The word “change” automatically conjures up a wide range of responses in people.
Some people embrace it and some people resist it. Experienced and successful leaders will agree that effective change demands planning. Developing the skills and a process to realize and manage organizational change requires enhanced leadership abilities. How do you gain the support of your employees for even the most drastic of changes? Let’s take a look at some key behaviors to facilitate change in others.

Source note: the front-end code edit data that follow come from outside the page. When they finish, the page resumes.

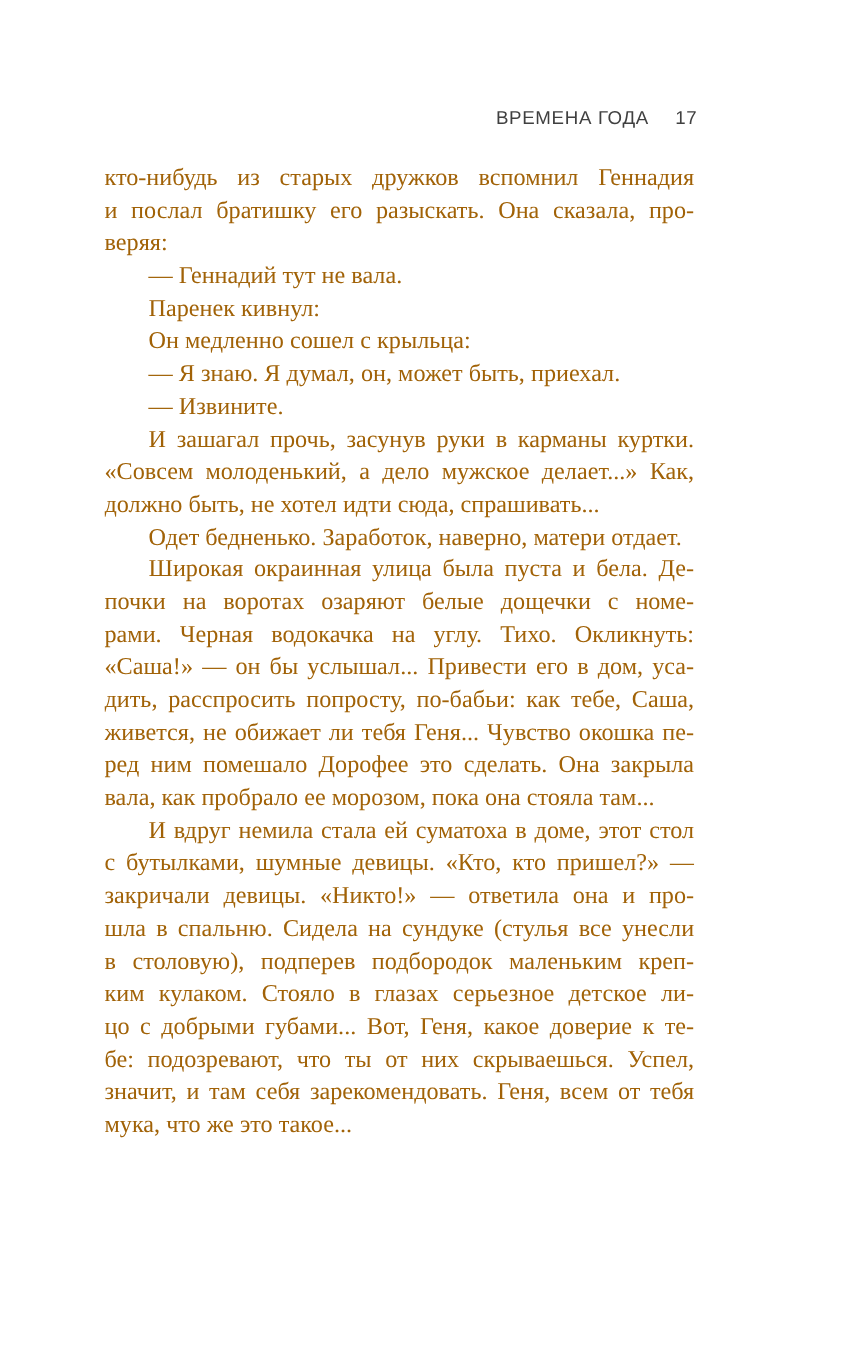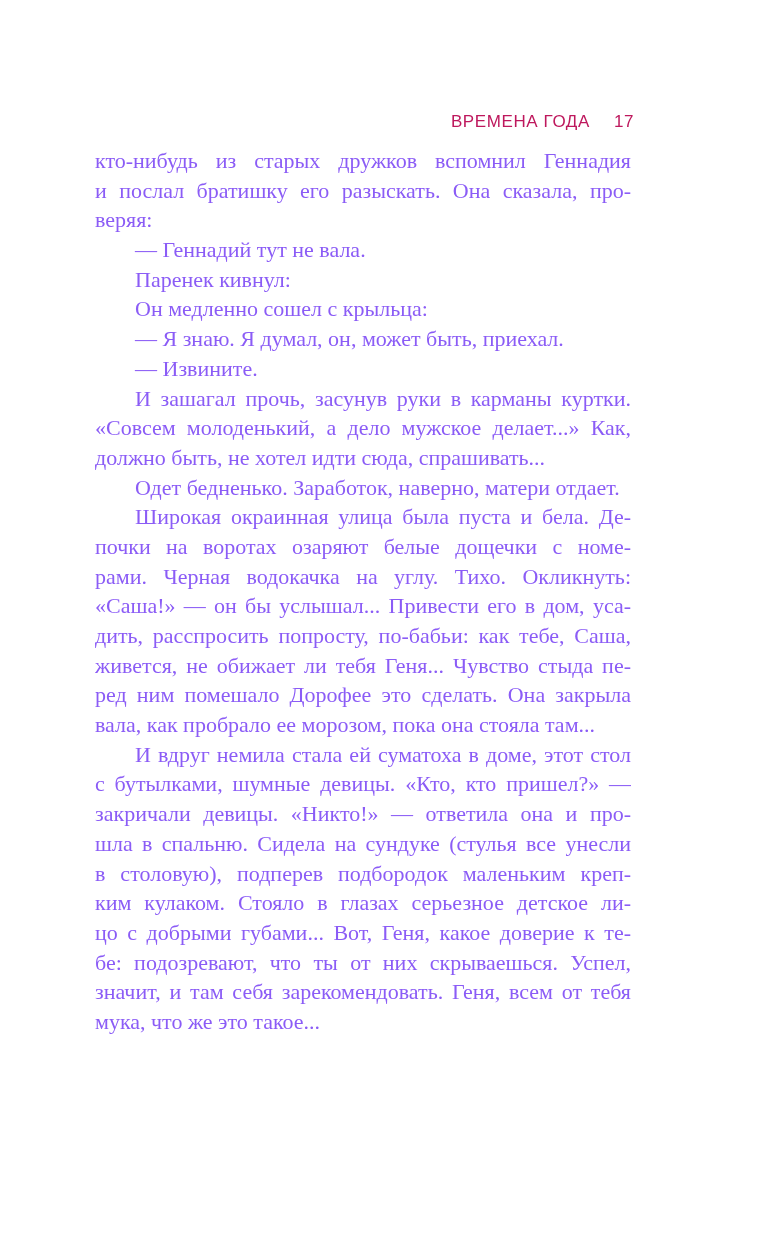"ВРЕМЕНА ГОДА" div.running-header { color: #be185d -> #404040; margin-top: 14px -> none }
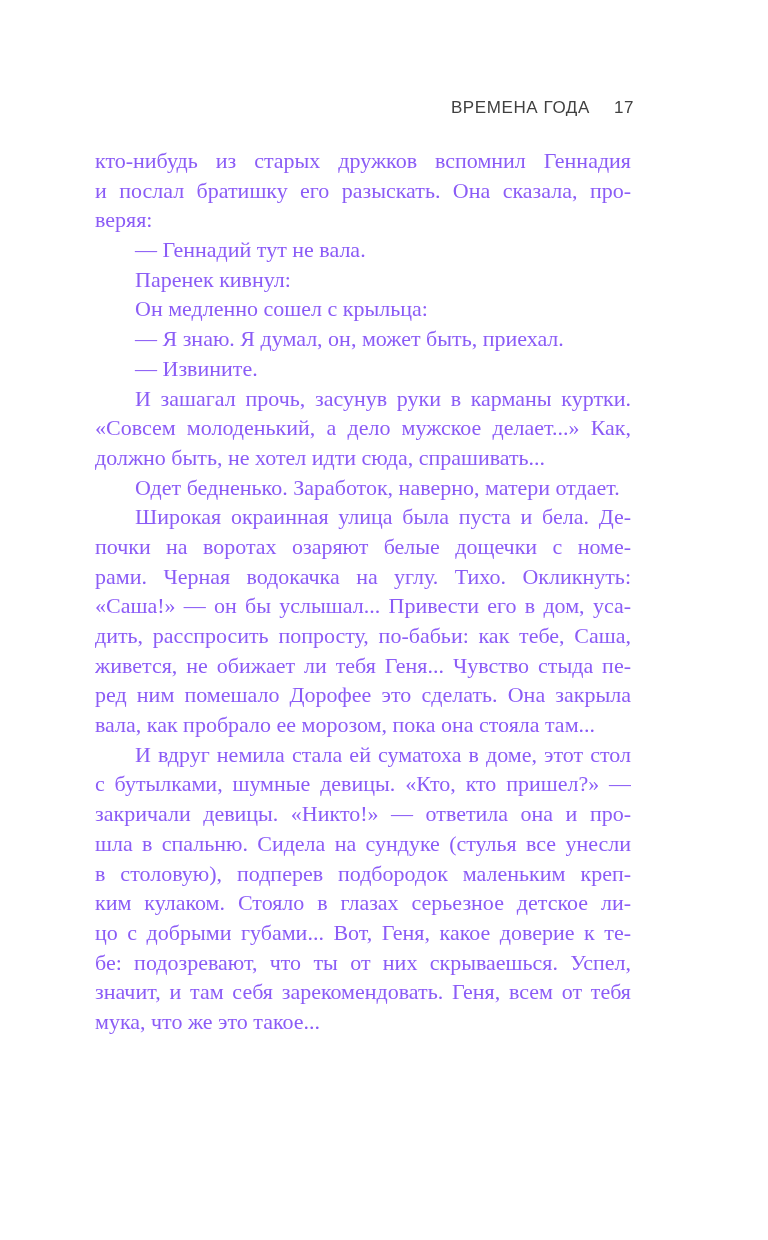"кто-нибудь из старых дружков вспомнил" div.text-block { color: #8b5cf6 -> #a16207 }
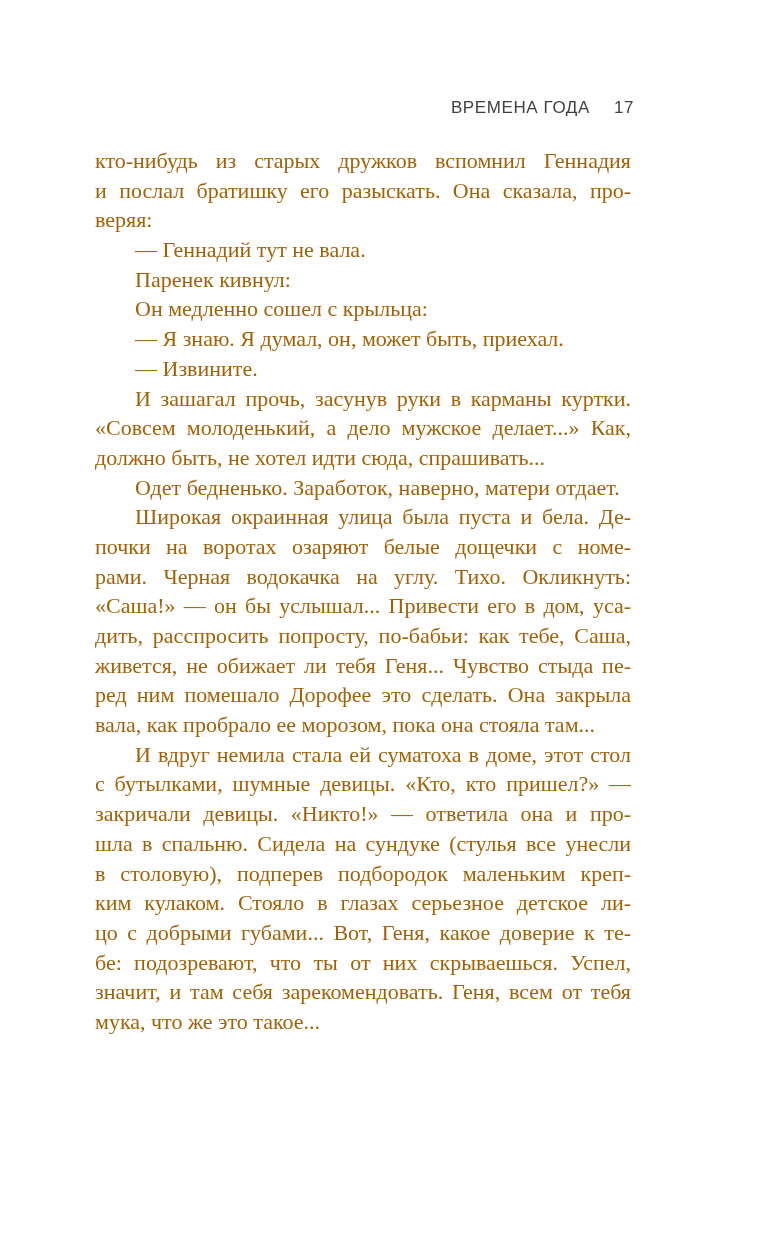"живется, не обижает ли тебя" div.line { text: стыда -> окошка }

We’ve all heard the phrase, “it’s not what you say, but how you say it” and that is paramount when rolling out change to an organization. When you’re intending to introduce change, the planning process should involve input from the workforce on the best way to implement the change. If your organization has conducted employee surveys in the past, draw on that information and discuss with employees the reason for the change. Incorporating their feedback and their role in the transition process will be received well because they feel like their voice is heard. You’ll find people will be far more committed to the change if they see that their feedback has been considered. They will embrace the change with a more open-minded stance and do so with a sense of ‘ownership’ over the proposed change. Also, align your proposed changes with the corporate and company goals. Positioning the decision as ‘progress’ towards these goals is a great way to enable your employees to focus on the positive side of the process.

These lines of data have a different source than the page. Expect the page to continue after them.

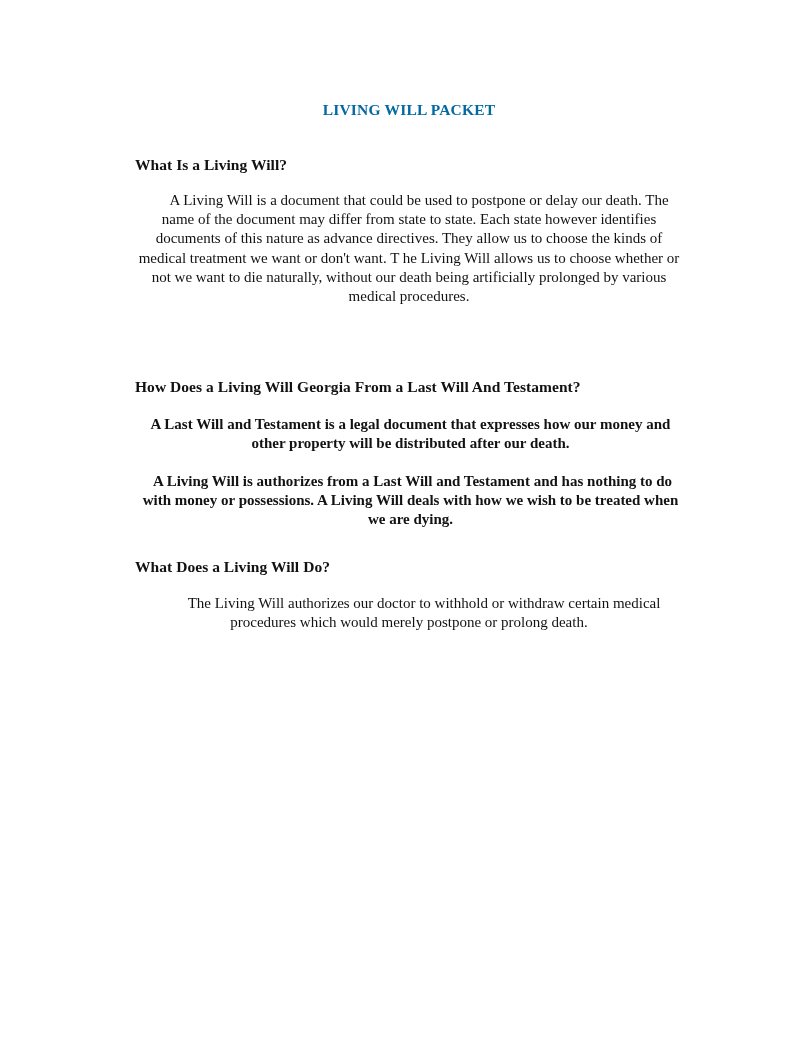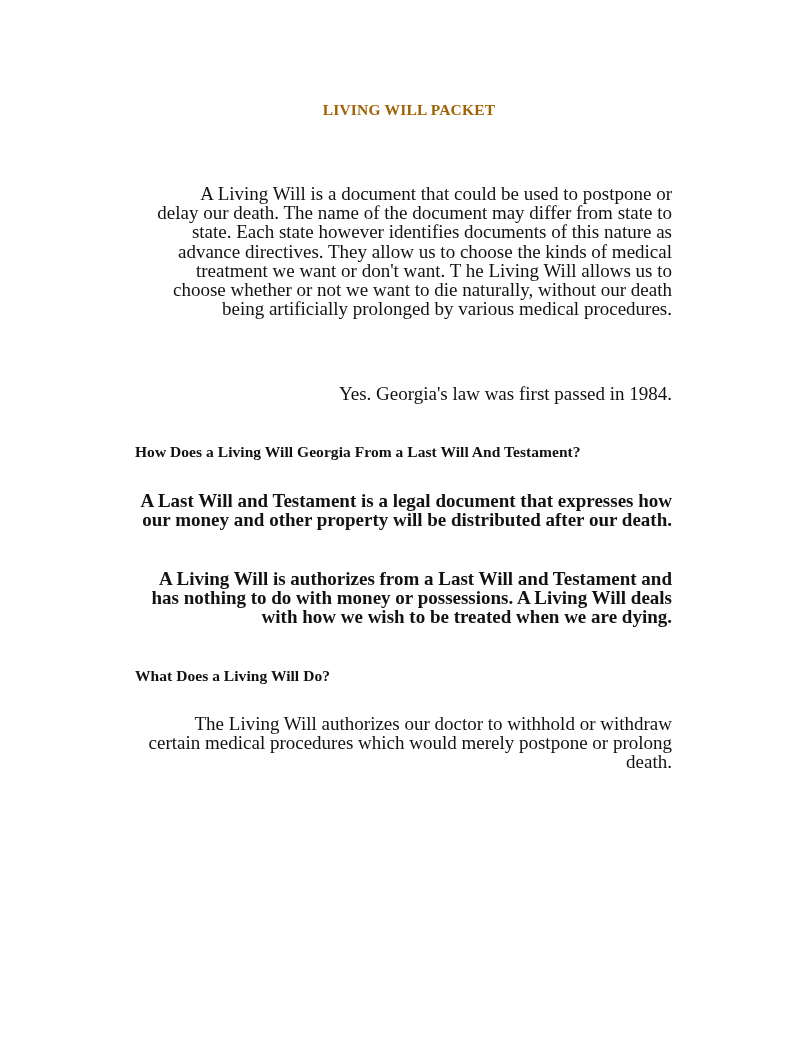"LIVING WILL PACKET" .doc-title { color: #a16207 -> #0369a1 }
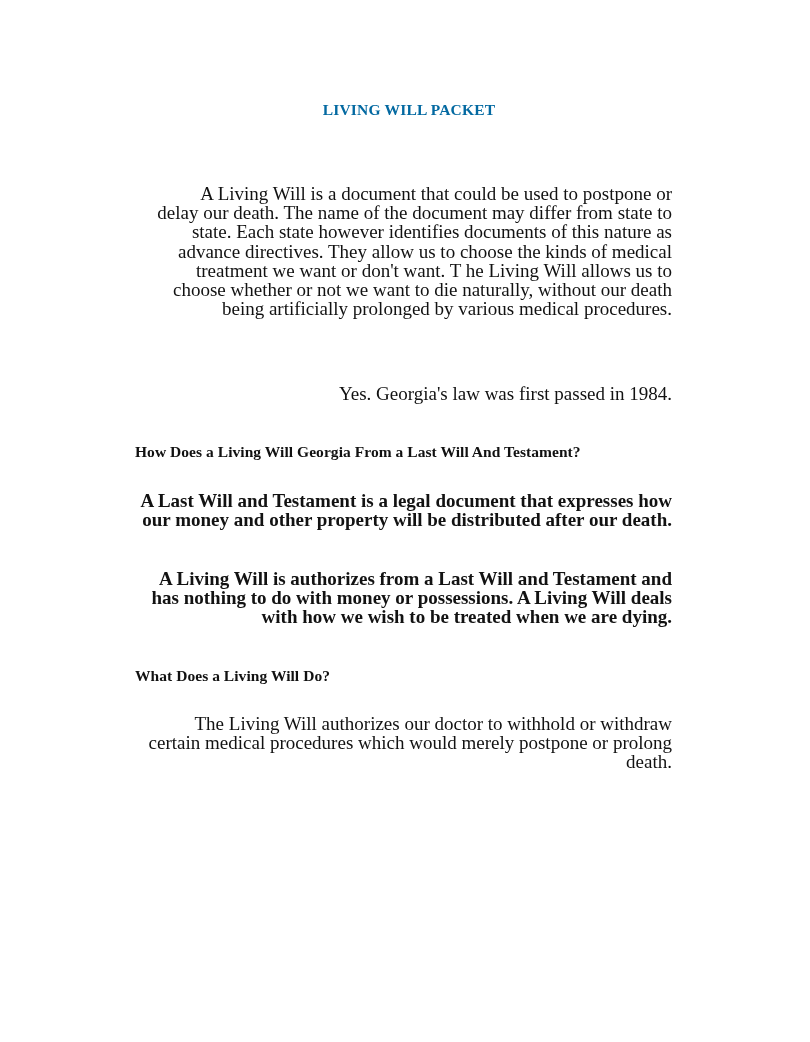"What Is a Living Will?" div.section-heading { html: none -> <div>What Is a Living Will?</div> }
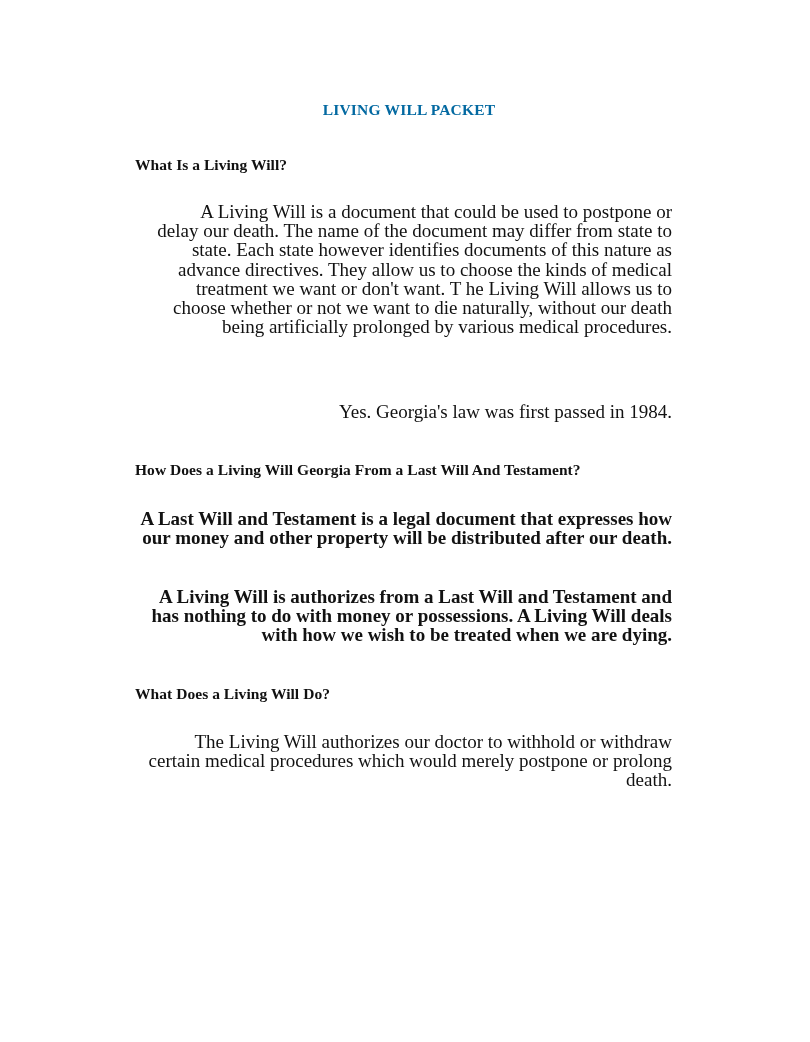"A Living Will is a" .body-par { font-size: 19px -> 15px; margin: 11px -> 0; text-align: right -> center }
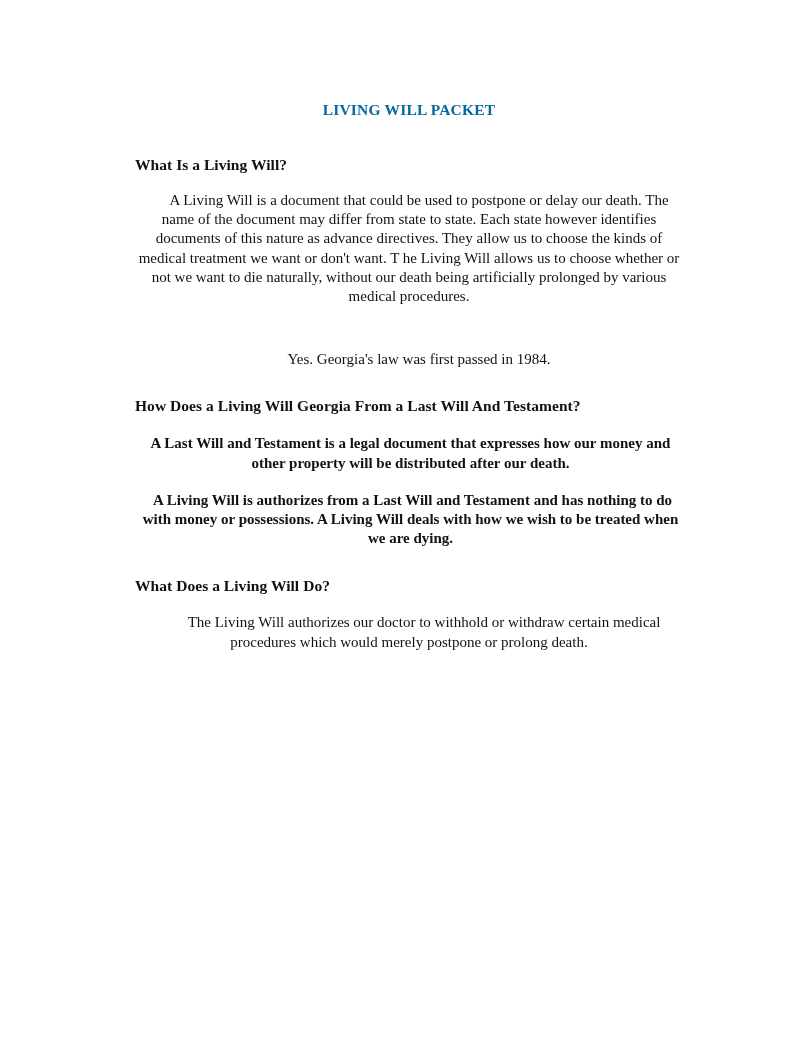"Yes. Georgia's law was first" p.body-par { html: <p>Yes. Georgia's law was first passed in 1984.</p> -> none }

Good leaders recognize that their team is diverse and are aware that people adjust differently to changes. In the initial phases, people don’t know what to expect and wait with anticipation. Some employees may become angry and resentful. When they realize that change is actually going to happen, people experience sadness about leaving behind the former way of doing things. Finally, they begin to accept the change and move forward. Learn to be patient when helping employees deal with change. Provide adequate training for any new policies, technology, and procedures. Your team and the organization will need this time to develop a new comfort level and replace the old. Since it usually takes at least four weeks to develop a new habit, make sure to provide adequate training and support with this in mind. Don’t just give a hour seminar on a new procedure or technology and expect everyone attending to be proficient after one or two sessions. Encourage employees to tell you when they feel comfortable and confident with the new change.
Once you’ve communicated a change that aligns with the goals, and provided support for this phase, it is time for a successful implementation. Develop a timeline on specific actions of implementation and determine the priority of actions. Along the way, facilitate and support the change to ensure a smooth transition. Open communication is also important at this stage, and giving employees a timeline and expected outcomes will ensure everyone is aligned and is moving in the same direction. Finally, affirm, appreciate and reward your employees frequently during the period of change implementation. When employees feel your appreciation and praise, they are motivated to keep pushing through the transition phase.
After the implementation phase, don’t just disappear behind closed doors and assume that everything has successfully transitioned and people have adjusted. Review the progress of the change and maintain open lines of communication. To do this, good leaders walk around their organization and talk to their teams. Set a good example and walk around to see how the change is affecting your organization. By doing this, your employees will trust in the change process and this quality communication reduces the low productivity and morale issues that typically come with transition. Timely information also helps you overcome resistance, complacency, and other obstacles to transforming your organization.
Overall, keeping an open mind and employing these behaviors will facilitate a successful transition in any organization.